Using St. Mary’s Cathedral in Tokyo as a test space, researchers from Ecococa Kyoto’s technology department, in collaboration with the Hexagon Leica Geosystems team, developed a droplet visualization system in which they were able to conceptualize the airflow (and thus the potential range of the virus) in the building.
Leica’s 3D laser scanners and Hexagon’s Cradle CFD software allowed them to construct a model of the building’s interior, visualizing how its architecture and air conditioning systems would distribute airborne particles in the air, which are the most common vector for transporting the virus.

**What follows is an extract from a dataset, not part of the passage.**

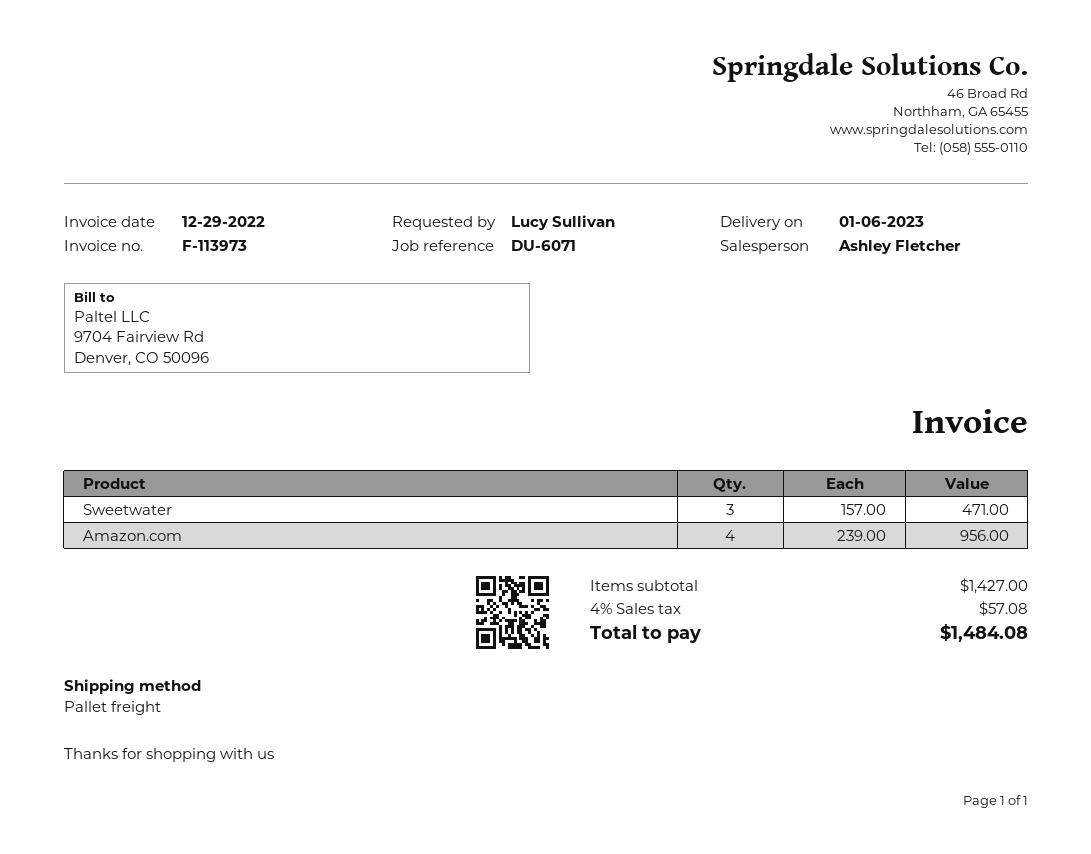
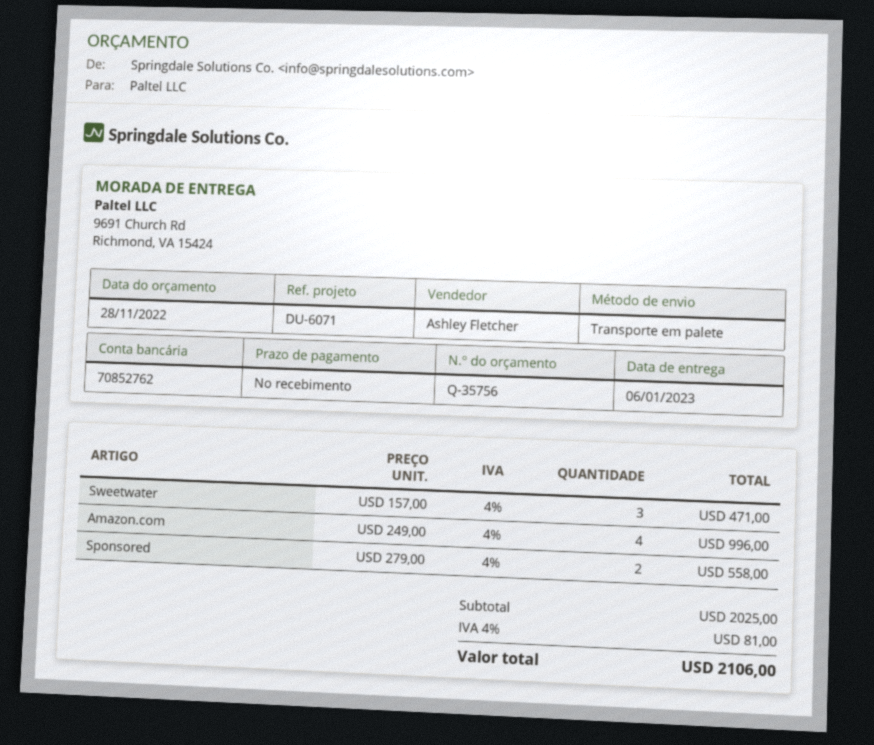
Amazon.com: 4 x 239.00 = 956.00 -> 4 x 249.00 = 996.00
Sponsored: none -> 2 x 279.00 = 558.00
subtotal: 1427.00 -> 2025.00
tax: 4% = 57.08 -> 4% = 81.00
total: 1484.08 -> 2106.00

Usually such modeling can take considerable time, but Ecococa managed to use AI to convert the analysis of the measured data into ROM, which allows real-time views in a number of “what-if” airflow scenarios. This has helped researchers develop effective measures to reduce the risk of worshipers from exposure to the virus, allowing the surrounding community to gather for the Christmas holidays.
Interestingly, the techniques used in modeling the cathedral space and developing safety measures are also applied in the analysis of extreme weather events. Organizations like ecoKaku can use the same artificial intelligence tools to provide action plans to city officials and engineers to better prepare for and respond to natural disasters. As climate change promises an increase in extreme weather events in the near future, AI-assisted analyzes could ultimately save lives. The talk promises to be remarkable.
Finally, Leonardo Aircraft representative Stephanie Sorentino will give a presentation enriching the database with materials using AI. Sorentino will discuss how machine learning techniques can be used to predict material behavior — in this case, composite layouts — without actually performing material behavior simulations for everyone, let alone destructive testing of the material and costs; and the time it takes.
These predictive models could potentially be extended to other areas of design, allowing researchers to better decide what tests should be performed to improve the accuracy of the model and how best to combine these. -new tools for artificial intelligence with traditional virtual tests.
Build instead of predict the future of AI
As the world of design and manufacturing moves more and more in the practices of Industry 4.0, Hexagon is holding a timely conference, especially given that these technologies are almost guaranteed to change much of each manufacturing sector soon. .
Just like in any other field to which it applies, AI plays a key role in this transformation. The fourth industrial revolution is still full of opportunities, and predicting how technological tools like this will change the future is a big part of what we’re doing here in interesting engineering. But it is the hundreds of speakers at HxGN LIVE Design & Engineering 2021 who are actually shaping this future. Don’t miss what they have to say on this issue.